WORK TO COMPLETE:
Given the records below, the lines starting at the line with "[57,131,112,145] brecon ->" and ending at the line with "[111,529,195,542] // Wireframe" should be output exactly, both end lines kept and pictures left out.

Recorded data:

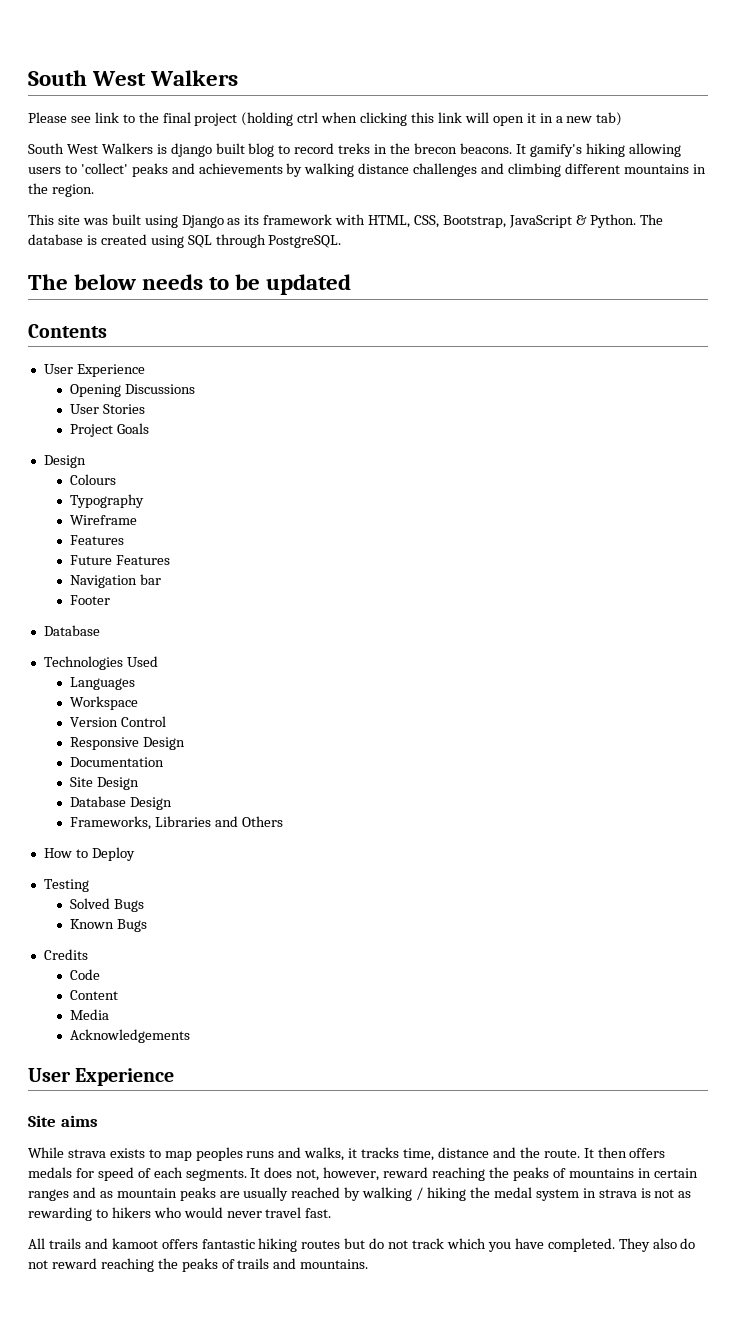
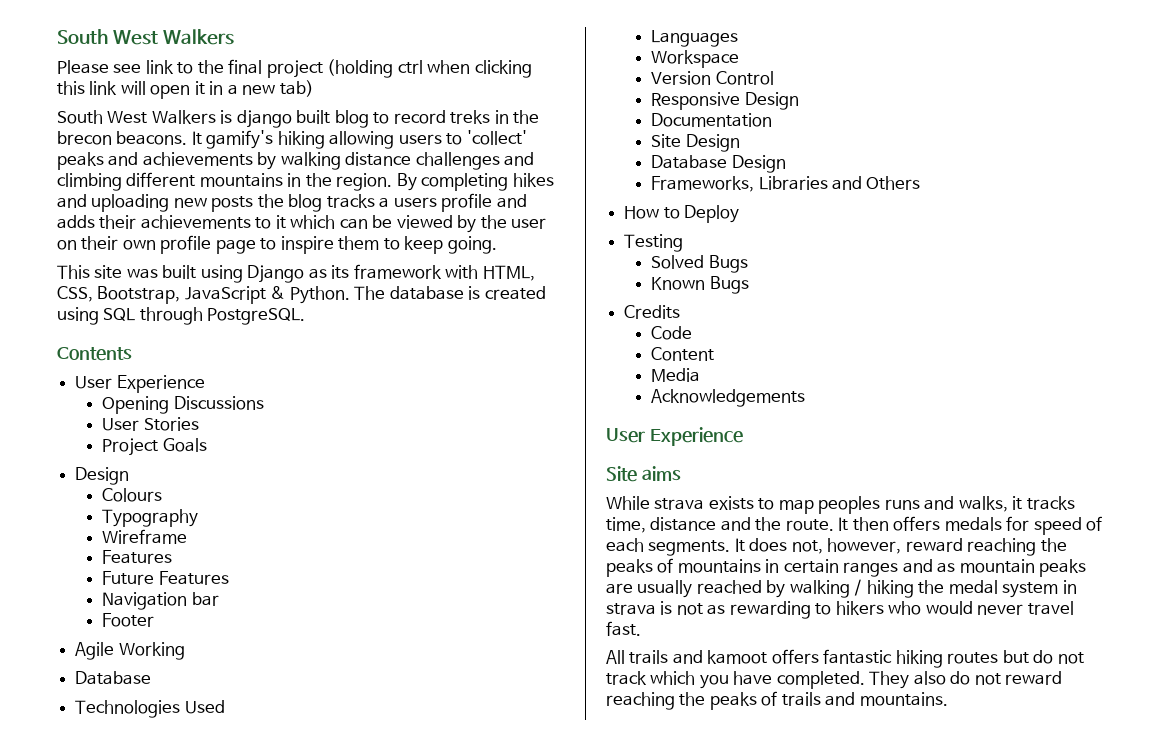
(94, 190) none -> [396,173,554,191] [57,193,527,212] [57,215,546,233] [57,235,497,254] By completing hikes and uploading new posts the blog tracks a users profile and adds their achievements to it which can be viewed by the user on their own profile page to inspire them to keep going.
[28,274,352,295] // The below needs to be updated -> (306, 316) none
(110, 600) none -> [75,642,185,660] // Agile Working

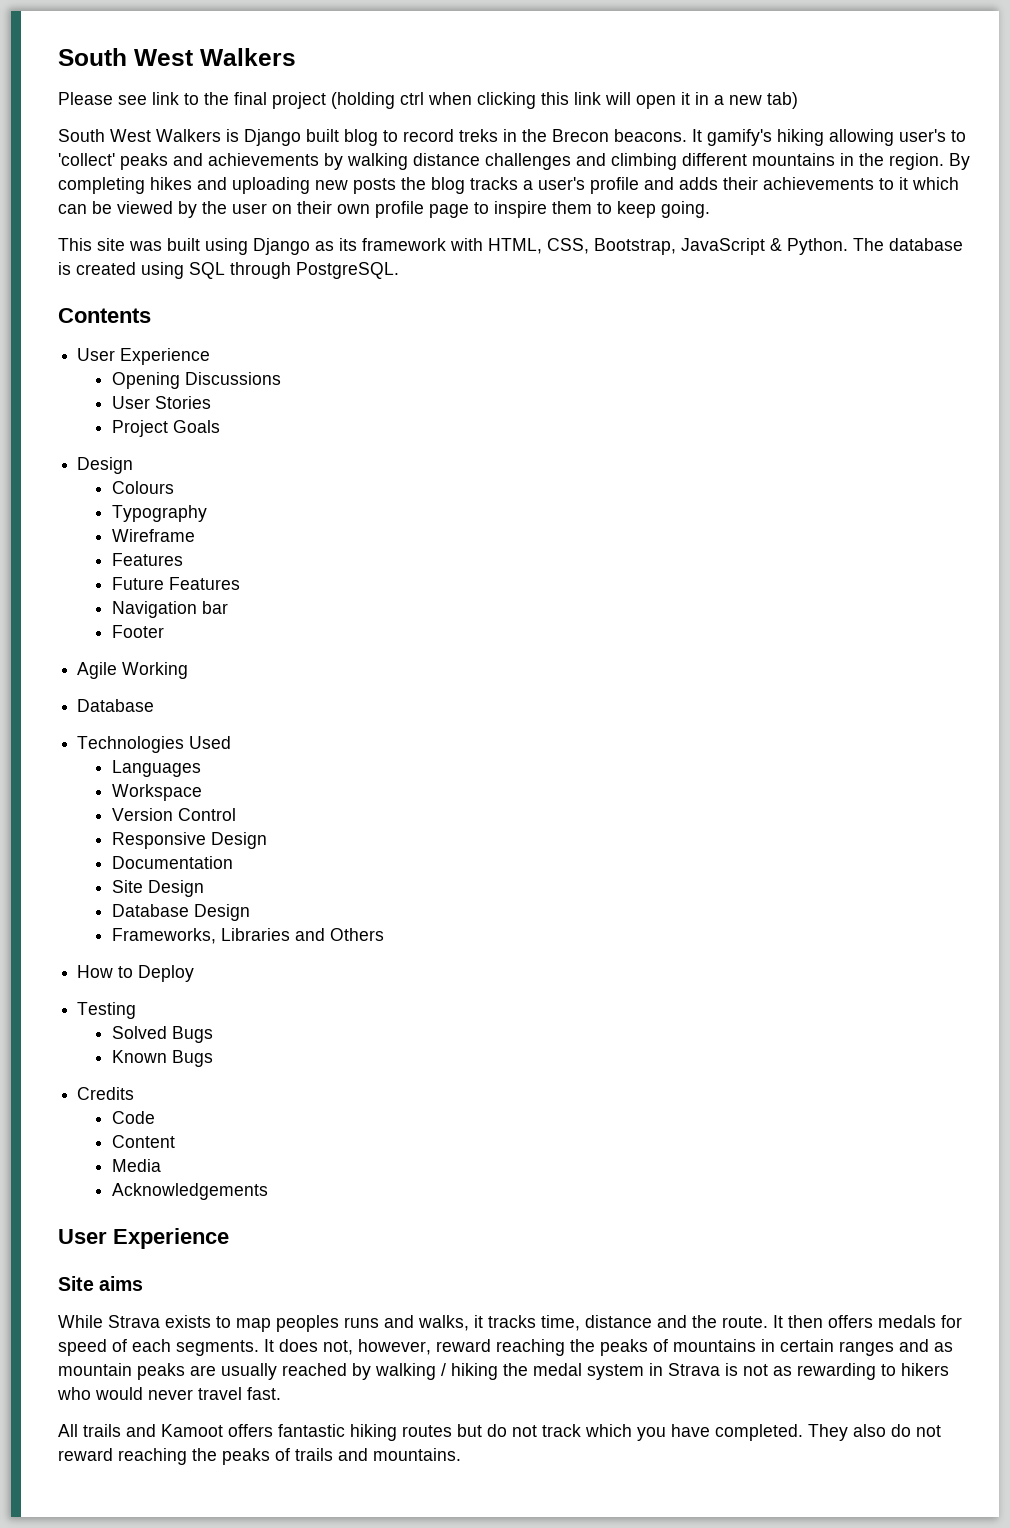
[236,110,292,128] django -> [244,129,301,146] Django
[57,131,112,145] brecon -> [552,129,609,142] Brecon
[398,134,442,145] users -> [899,129,946,142] user's
[393,197,437,208] users -> [538,177,585,190] user's
[654,498,705,510] strava -> [108,1315,160,1328] Strava
[606,603,656,615] strava -> [668,1363,720,1376] Strava
[707,650,768,664] kamoot -> [161,1424,223,1437] Kamoot

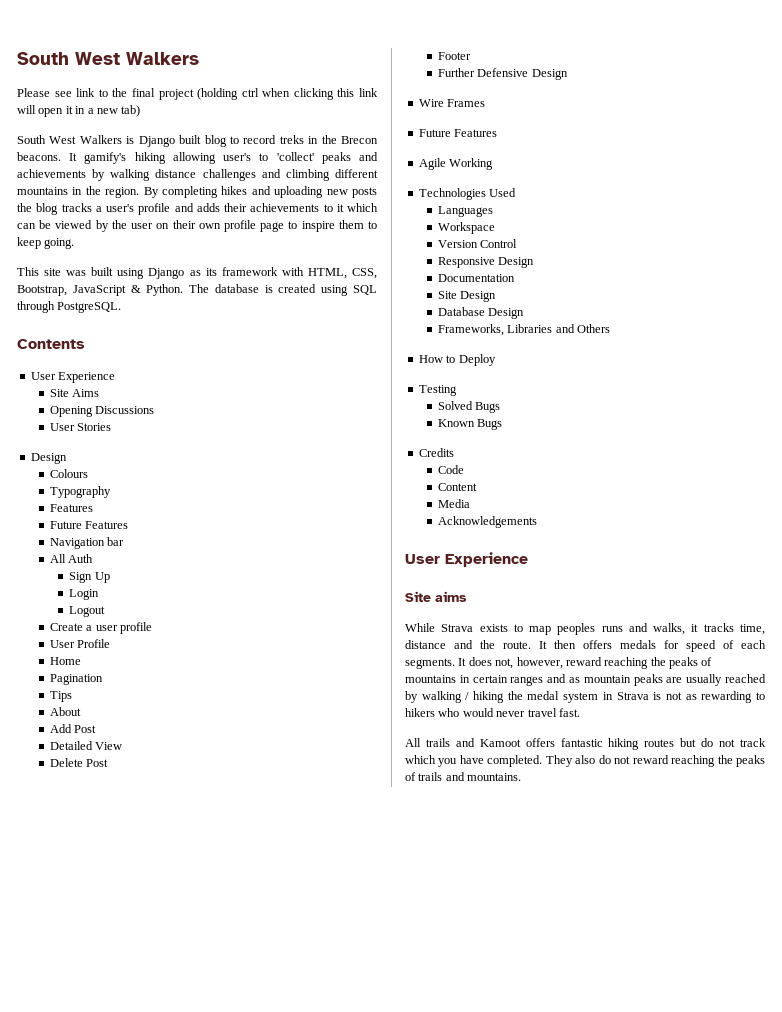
(211, 356) none -> [49,389,100,397] // Site Aims
[111,420,220,437] // Project Goals -> (112, 427) none
[111,529,195,542] // Wireframe -> (111, 492) none
[111,625,164,638] Footer -> [49,554,94,563] [69,572,110,583] [69,589,100,600] [69,606,106,617] [49,622,153,634] [49,639,111,648] [49,657,81,665] [49,674,103,685] [49,691,72,702] [49,707,81,716] [49,724,97,733] [49,741,123,750] [49,758,109,767] [437,52,471,60] [437,68,568,80] [418,99,486,107] [418,129,498,137] All Auth // Sign Up // Login // Logout // Create a user profile // User Profile // Home // Pagination // Tips // About // Add Post // Detailed View // Delete Post // Footer // Further Defensive Design // Wire Frames // Future Features
[77,699,155,712] // Database -> (494, 164) none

ANSWER TO THIS PROBLEM:
[57,131,112,145] brecon -> [552,129,609,142] Brecon
[398,134,442,145] users -> [899,129,946,142] user's
[393,197,437,208] users -> [538,177,585,190] user's
[654,498,705,510] strava -> [108,1315,160,1328] Strava
[606,603,656,615] strava -> [668,1363,720,1376] Strava
[707,650,768,664] kamoot -> [161,1424,223,1437] Kamoot

(211, 356) none -> [49,389,100,397] // Site Aims
[111,420,220,437] // Project Goals -> (112, 427) none
[111,529,195,542] // Wireframe -> (111, 492) none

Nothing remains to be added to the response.